Assignment - Beginning at the line containing "الولايات المتحدة الاميركية.</span>", repeat each line below exactly up to and including the line containing "trung tuyến nên</span></div>". Do not repeat the pictures.

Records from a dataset
◆ ◆ ◆ ◆

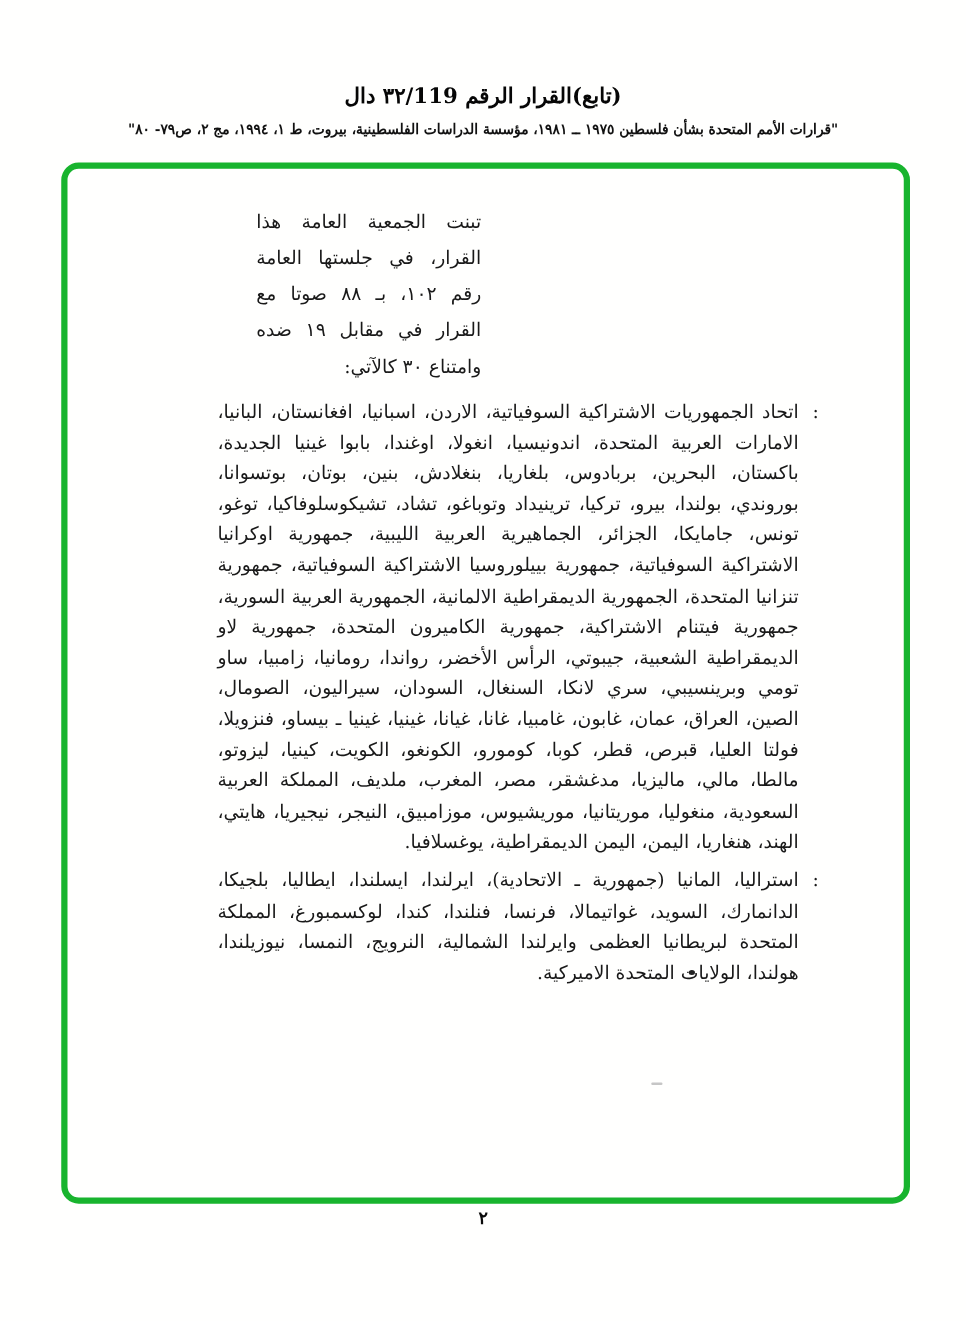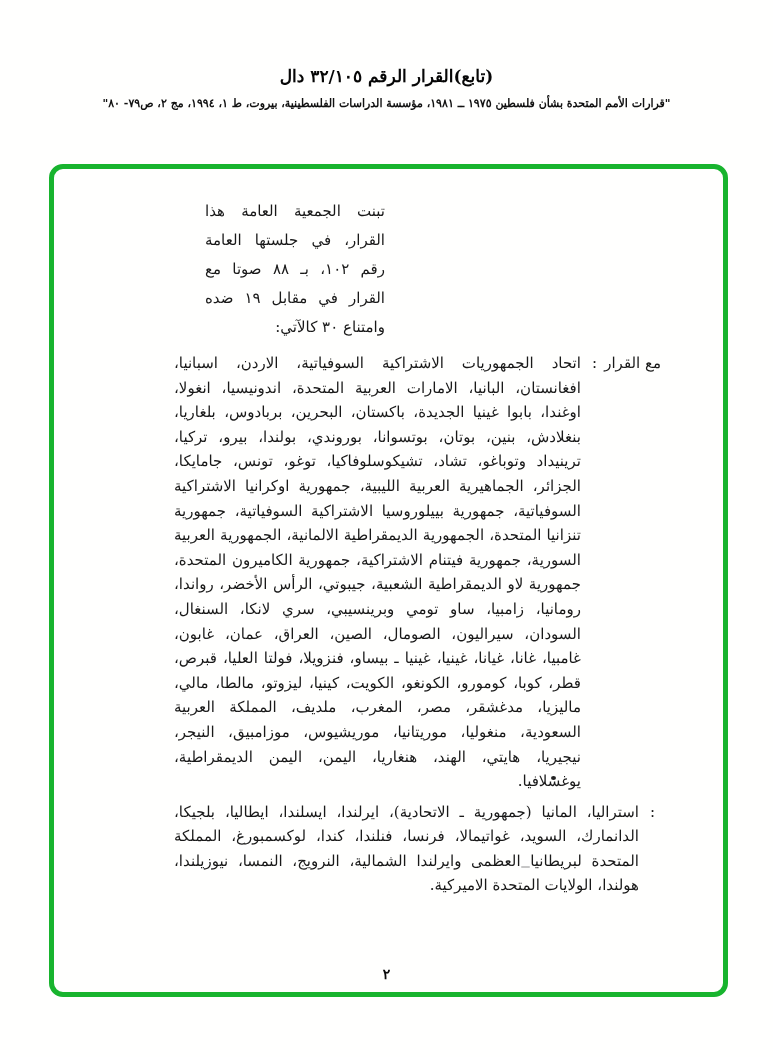--- a/index.html
+++ b/index.html
@@ -25,21 +25,20 @@
     font-size: 11px; font-weight: 700; color: #111;
     transform: scaleY(1.05);
   }
 
   .decision-box {
     position: absolute; left: 49px; top: 130px;
     width: 679px; height: 833px;
     border: 5px solid var(--green, #18b42e);
     border-radius: 14px;
     background: transparent;
-    margin-top: 34px;
   }
   .box-content {
     position: absolute; inset: 0;
     padding: 26px 62px 0 120px;
     direction: rtl;
     font-size: 15px;
     color: #191919;
   }
 
   .intro {
@@ -64,31 +63,30 @@
 
   .speck { position: absolute; background: #222; border-radius: 50%; }
   .speck-1 { left: 551px; top: 776px; width: 5px; height: 4px; }
   .speck-2 { left: 521px; top: 866px; width: 9px; height: 2px; background: #c6c6c6; border-radius: 1px; }
 </style>
 </head>
 <body>
 
 <div class="page">
 
-  <div class="hdr-title">(تابع)القرار الرقم ٣٢/١٠٥ دال</div>
+  <div class="hdr-title">(تابع)القرار الرقم ٣٢/119 دال</div>
 
   <div class="hdr-citation">"قرارات الأمم المتحدة بشأن فلسطين ١٩٧٥ ــ ١٩٨١، مؤسسة الدراسات الفلسطينية، بيروت، ط ١، ١٩٩٤، مج ٢، ص٧٩- ٨٠"</div>
 
   <div class="decision-box">
     <div class="box-content">
 
       <p class="intro">تبنت الجمعية العامة هذا القرار، في جلستها العامة رقم ١٠٢، بـ ٨٨ صوتا مع القرار في مقابل ١٩ ضده وامتناع ٣٠ كالآتي:</p>
 
       <div class="vote-block">
-        <span class="vote-label">مع القرار</span>
         <span class="vote-colon">:</span>
         <span class="vote-countries">اتحاد الجمهوريات الاشتراكية السوفياتية، الاردن، اسبانيا، افغانستان، البانيا، الامارات العربية المتحدة، اندونيسيا، انغولا، اوغندا، بابوا غينيا الجديدة، باكستان، البحرين، بربادوس، بلغاريا، بنغلادش، بنين، بوتان، بوتسوانا، بوروندي، بولندا، بيرو، تركيا، ترينيداد وتوباغو، تشاد، تشيكوسلوفاكيا، توغو، تونس، جامايكا، الجزائر، الجماهيرية العربية الليبية، جمهورية اوكرانيا الاشتراكية السوفياتية، جمهورية بييلوروسيا الاشتراكية السوفياتية، جمهورية تنزانيا المتحدة، الجمهورية الديمقراطية الالمانية، الجمهورية العربية السورية، جمهورية فيتنام الاشتراكية، جمهورية الكاميرون المتحدة، جمهورية لاو الديمقراطية الشعبية، جيبوتي، الرأس الأخضر، رواندا، رومانيا، زامبيا، ساو تومي وبرينسيبي، سري لانكا، السنغال، السودان، سيراليون، الصومال، الصين، العراق، عمان، غابون، غامبيا، غانا، غيانا، غينيا، غينيا ـ بيساو، فنزويلا، فولتا العليا، قبرص، قطر، كوبا، كومورو، الكونغو، الكويت، كينيا، ليزوتو، مالطا، مالي، ماليزيا، مدغشقر، مصر، المغرب، ملديف، المملكة العربية السعودية، منغوليا، موريتانيا، موريشيوس، موزامبيق، النيجر، نيجيريا، هايتي، الهند، هنغاريا، اليمن، اليمن الديمقراطية، يوغسلافيا.</span>
       </div>
 
       <div class="vote-block">
         <span class="vote-colon">:</span>
         <span class="vote-countries">استراليا، المانيا (جمهورية ـ الاتحادية)، ايرلندا، ايسلندا، ايطاليا، بلجيكا، الدانمارك، السويد، غواتيمالا، فرنسا، فنلندا، كندا، لوكسمبورغ، المملكة المتحدة لبريطانيا العظمى وايرلندا الشمالية، النرويج، النمسا، نيوزيلندا، هولندا، الولايات المتحدة الاميركية.</span>
       </div>
 
     </div>

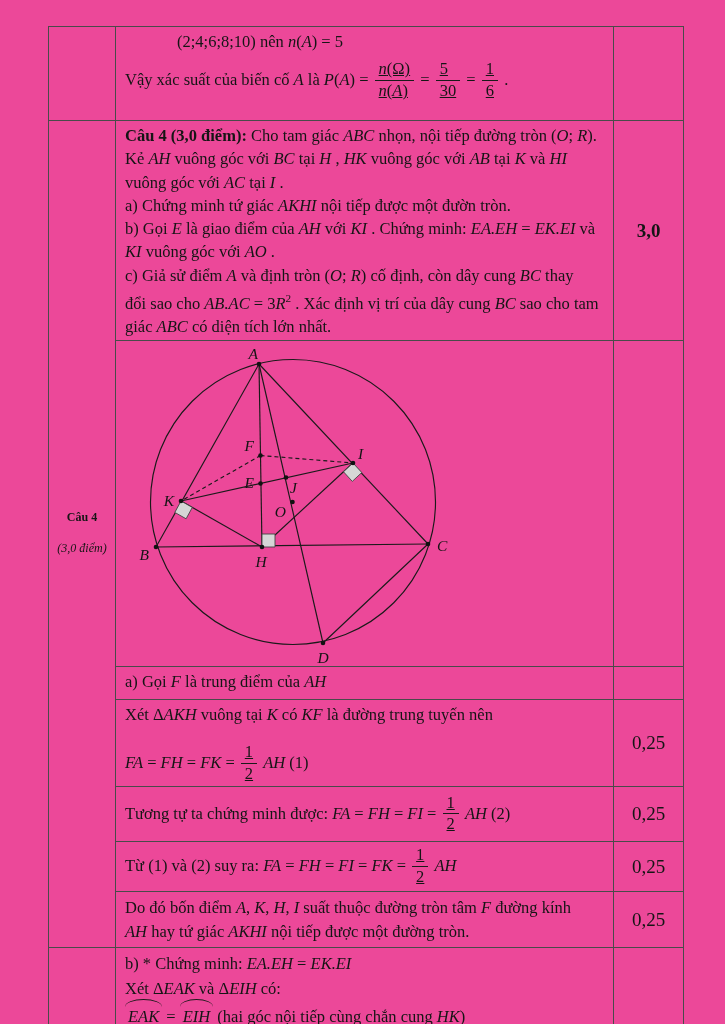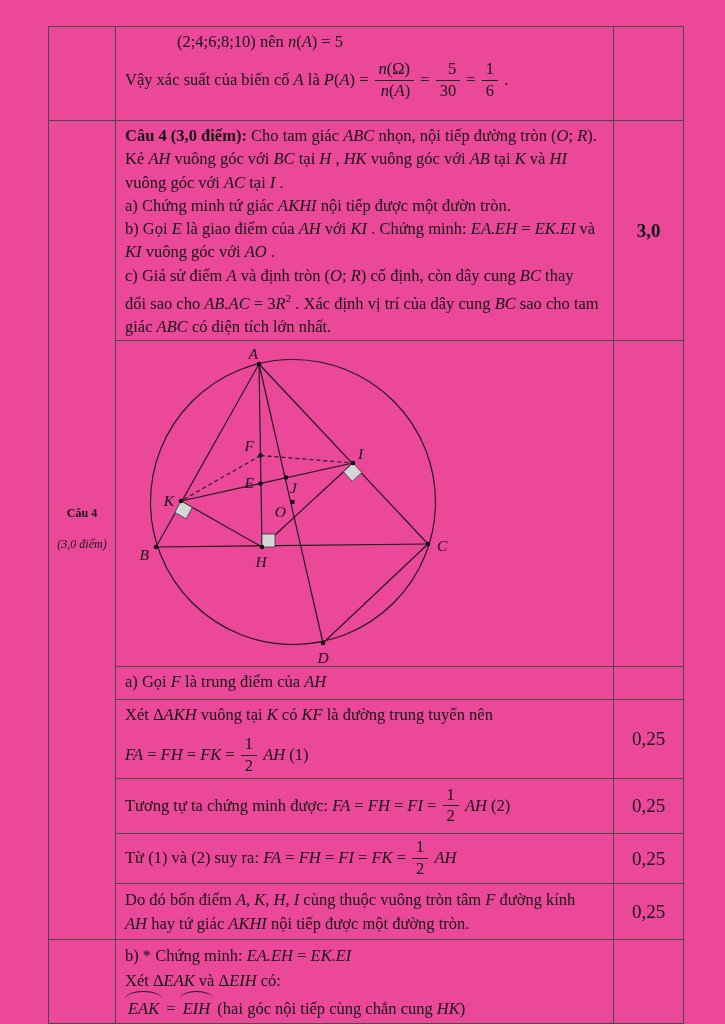--- a/index.html
+++ b/index.html
@@ -30,22 +30,22 @@
   .score{text-align:center;vertical-align:middle;font-size:19px;}
   .vmid{vertical-align:middle;}
 
   .cau4-cell{text-align:center;vertical-align:middle;font-size:12px;}
   .cau4-cell .pts{margin-top:13px;line-height:21px;}
 
   .indent1{padding-left:52px;}
   .fracline{margin-top:8px;}
 
   .frac{
-    display:inline-block;text-align:right;vertical-align:middle;
-    line-height:1.12;margin:0 2px;position:relative;top:-1px;
+    display:inline-block;text-align:left;vertical-align:middle;
+    line-height:1.12;margin:0 2px;position:relative;top:-1px;text-decoration:underline;
   }
   .frac .fn{display:block;padding:0 4px 1px;border-bottom:1.3px solid #1a1a1a;}
   .frac .fd{display:block;padding:1px 4px 0;}
 
   .hat{display:inline-block;position:relative;padding:3px 3px 0;}
   .hat::before{
     content:"";position:absolute;left:0;right:0;top:-2px;height:7px;
     border-top:1.5px solid #1a1a1a;
     border-radius:50% 50% 0 0 / 100% 100% 0 0;
   }
@@ -156,21 +156,21 @@
           <div class="ln"><span>a) Gọi  </span><span class="it">F</span><span>  là trung điểm của  </span><span class="it">AH</span></div>
         </div>
       </td>
       <td></td>
     </tr>
 
     <tr class="r5">
       <td>
         <div class="content">
           <div class="ln"><span>Xét Δ</span><span class="it">AKH</span><span> vuông tại  </span><span class="it">K</span><span>  có  </span><span class="it">KF</span><span>  là đường trung tuyến nên</span></div>
-          <div class="ln" style="margin-top:10px;"><span class="it">FA</span><span> = </span><span class="it">FH</span><span> = </span><span class="it">FK</span><span> = </span><span class="frac"><span class="fn"><span>1</span></span><span class="fd"><span>2</span></span></span><span> </span><span class="it">AH</span><span> (1)</span></div>
+          <div class="ln" style="margin-top:18px;"><span class="it">FA</span><span> = </span><span class="it">FH</span><span> = </span><span class="it">FK</span><span> = </span><span class="frac"><span class="fn"><span>1</span></span><span class="fd"><span>2</span></span></span><span> </span><span class="it">AH</span><span> (1)</span></div>
         </div>
       </td>
       <td class="score">0,25</td>
     </tr>
 
     <tr class="r6">
       <td class="vmid">
         <div class="content">
           <div class="ln"><span>Tương tự ta chứng minh được:  </span><span class="it">FA</span><span> = </span><span class="it">FH</span><span> = </span><span class="it">FI</span><span> = </span><span class="frac"><span class="fn"><span>1</span></span><span class="fd"><span>2</span></span></span><span> </span><span class="it">AH</span><span> (2)</span></div>
         </div>
@@ -183,21 +183,21 @@
         <div class="content">
           <div class="ln"><span>Từ (1) và (2) suy ra:  </span><span class="it">FA</span><span> = </span><span class="it">FH</span><span> = </span><span class="it">FI</span><span> = </span><span class="it">FK</span><span> = </span><span class="frac"><span class="fn"><span>1</span></span><span class="fd"><span>2</span></span></span><span> </span><span class="it">AH</span></div>
         </div>
       </td>
       <td class="score">0,25</td>
     </tr>
 
     <tr class="r8">
       <td>
         <div class="content" style="padding-top:4px;">
-          <div class="ln"><span>Do đó bốn điểm  </span><span class="it">A</span><span>, </span><span class="it">K</span><span>, </span><span class="it">H</span><span>, </span><span class="it">I</span><span>  cùng thuộc vuông tròn tâm  </span><span class="it">F</span><span>  đường kính</span></div>
+          <div class="ln"><span>Do đó bốn điểm  </span><span class="it">A</span><span>, </span><span class="it">K</span><span>, </span><span class="it">H</span><span>, </span><span class="it">I</span><span>  suất thuộc đường tròn tâm  </span><span class="it">F</span><span>  đường kính</span></div>
           <div class="ln"><span> </span><span class="it">AH</span><span>  hay tứ giác  </span><span class="it">AKHI</span><span>  nội tiếp được một đường tròn.</span></div>
         </div>
       </td>
       <td class="score">0,25</td>
     </tr>
 
     <tr class="r9">
       <td></td>
       <td>
         <div class="content" style="padding-top:4px;font-family:Liberation Serif, serif;">

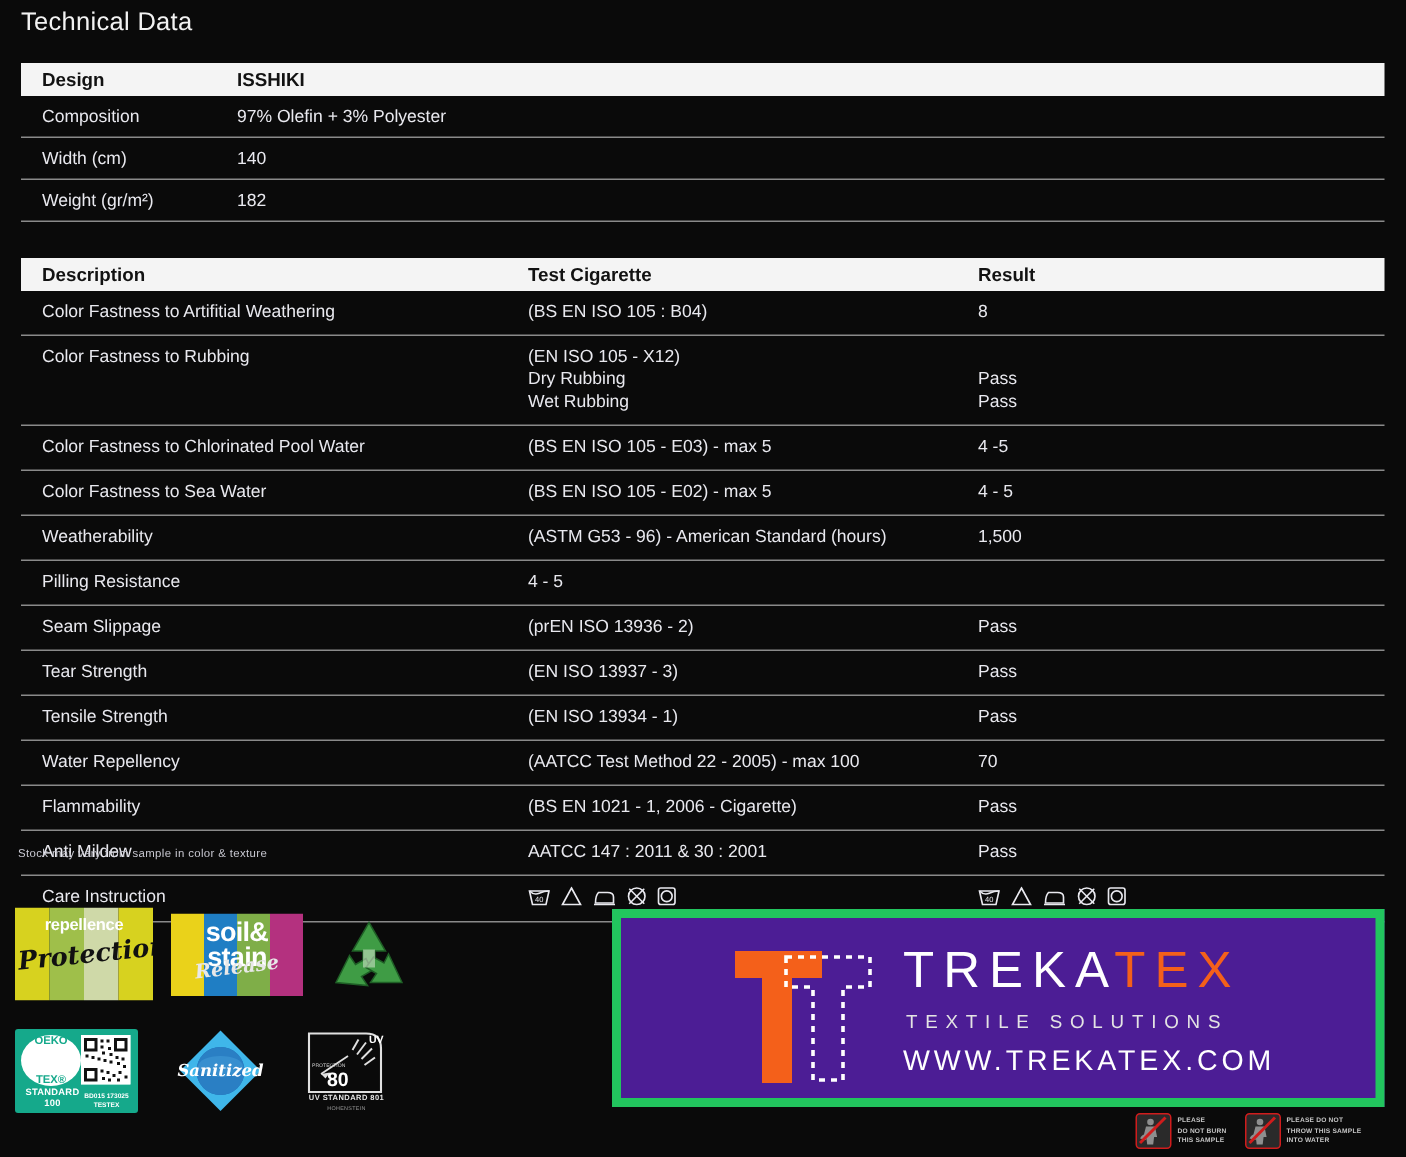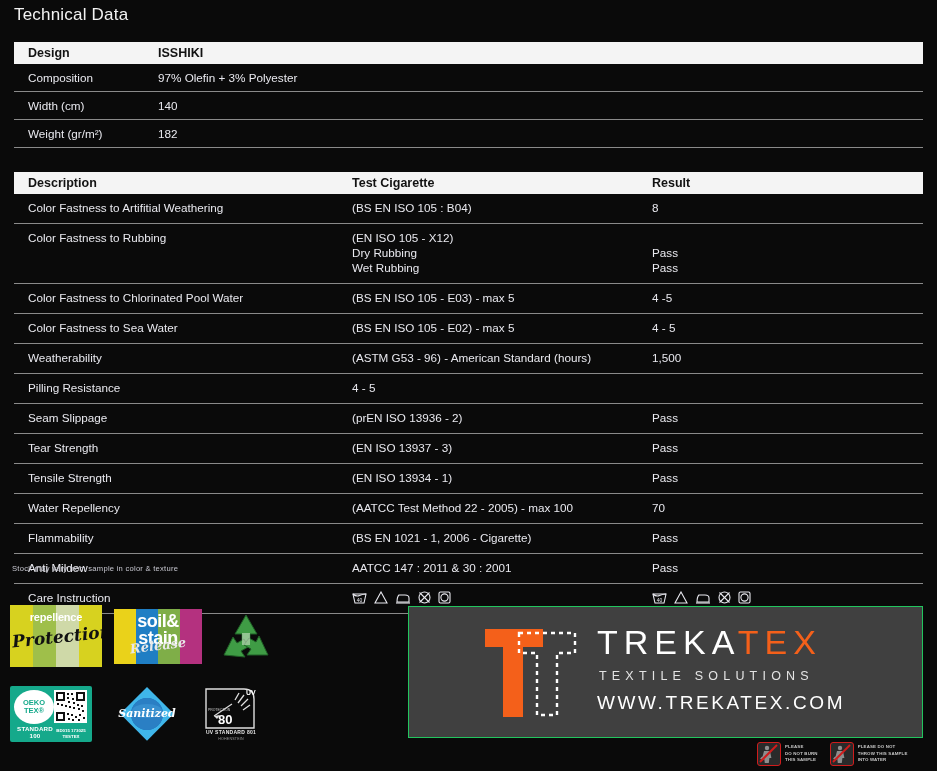--- a/index.html
+++ b/index.html
@@ -89,21 +89,21 @@
 
   .recycle { width: 60px; height: 55px; margin-left: 14px; }
 
   .oeko {
     width: 82px; height: 56px; background: #15a98b; border-radius: 2px;
     position: relative; display: block;
   }
   .oeko .ovl {
     position: absolute; left: 4px; top: 4px; width: 40px; height: 34px;
     background: #fff; border-radius: 50%;
-    display: flex; flex-direction: column; align-items: center; justify-content: center;
+    display: flex; flex-direction: column; align-items: center; justify-content: space-between;
   }
   .oeko .ovl span { font-size: 7.5px; font-weight: bold; color: #15a98b; line-height: 1.05; }
   .oeko .qr {
     position: absolute; right: 5px; top: 4px; width: 33px; height: 33px; background: #fff;
   }
   .oeko .ftl {
     position: absolute; left: 3px; bottom: 3px; width: 44px;
     text-align: center; color: #fff; font-size: 6.2px; font-weight: bold; line-height: 1.15;
     letter-spacing: .2px;
   }
@@ -119,21 +119,21 @@
     color: #e6e6e6; font-size: 5px; font-weight: bold; letter-spacing: .3px;
   }
   .uvstd .uvtxt2 {
     position: absolute; left: 0; right: 0; bottom: 1px; text-align: center;
     color: #9a9a9a; font-size: 3.6px; letter-spacing: .2px;
   }
 
   
   .brand {
     position: absolute; left: 408px; top: 606px; width: 515px; height: 132px;
-    border: 1px solid #22c55e; background: #404040;
+    border: 6px solid #22c55e; background: #4c1d95;
   }
   .brand .mark { position: absolute; left: 72px; top: 18px; width: 100px; height: 96px; }
   .brand .bname {
     position: absolute; left: 188px; top: 18px;
     font-size: 34px; letter-spacing: 6px; font-weight: 400; line-height: 1;
   }
   .brand .bname .w { color: #ffffff; }
   .brand .bname .o { color: #f4601a; }
   .brand .tag {
     position: absolute; left: 190px; top: 62px;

◆ ◆ ◆ ◆

Answer space -
         <span class="vote-countries">استراليا، المانيا (جمهورية ـ الاتحادية)، ايرلندا، ايسلندا، ايطاليا، بلجيكا، الدانمارك، السويد، غواتيمالا، فرنسا، فنلندا، كندا، لوكسمبورغ، المملكة المتحدة لبريطانيا العظمى وايرلندا الشمالية، النرويج، النمسا، نيوزيلندا، هولندا، الولايات المتحدة الاميركية.</span>
       </div>
 
     </div>

--- a/index.html
+++ b/index.html
@@ -30,22 +30,22 @@
   .score{text-align:center;vertical-align:middle;font-size:19px;}
   .vmid{vertical-align:middle;}
 
   .cau4-cell{text-align:center;vertical-align:middle;font-size:12px;}
   .cau4-cell .pts{margin-top:13px;line-height:21px;}
 
   .indent1{padding-left:52px;}
   .fracline{margin-top:8px;}
 
   .frac{
-    display:inline-block;text-align:right;vertical-align:middle;
-    line-height:1.12;margin:0 2px;position:relative;top:-1px;
+    display:inline-block;text-align:left;vertical-align:middle;
+    line-height:1.12;margin:0 2px;position:relative;top:-1px;text-decoration:underline;
   }
   .frac .fn{display:block;padding:0 4px 1px;border-bottom:1.3px solid #1a1a1a;}
   .frac .fd{display:block;padding:1px 4px 0;}
 
   .hat{display:inline-block;position:relative;padding:3px 3px 0;}
   .hat::before{
     content:"";position:absolute;left:0;right:0;top:-2px;height:7px;
     border-top:1.5px solid #1a1a1a;
     border-radius:50% 50% 0 0 / 100% 100% 0 0;
   }
@@ -156,21 +156,21 @@
           <div class="ln"><span>a) Gọi  </span><span class="it">F</span><span>  là trung điểm của  </span><span class="it">AH</span></div>
         </div>
       </td>
       <td></td>
     </tr>
 
     <tr class="r5">
       <td>
         <div class="content">
           <div class="ln"><span>Xét Δ</span><span class="it">AKH</span><span> vuông tại  </span><span class="it">K</span><span>  có  </span><span class="it">KF</span><span>  là đường trung tuyến nên</span></div>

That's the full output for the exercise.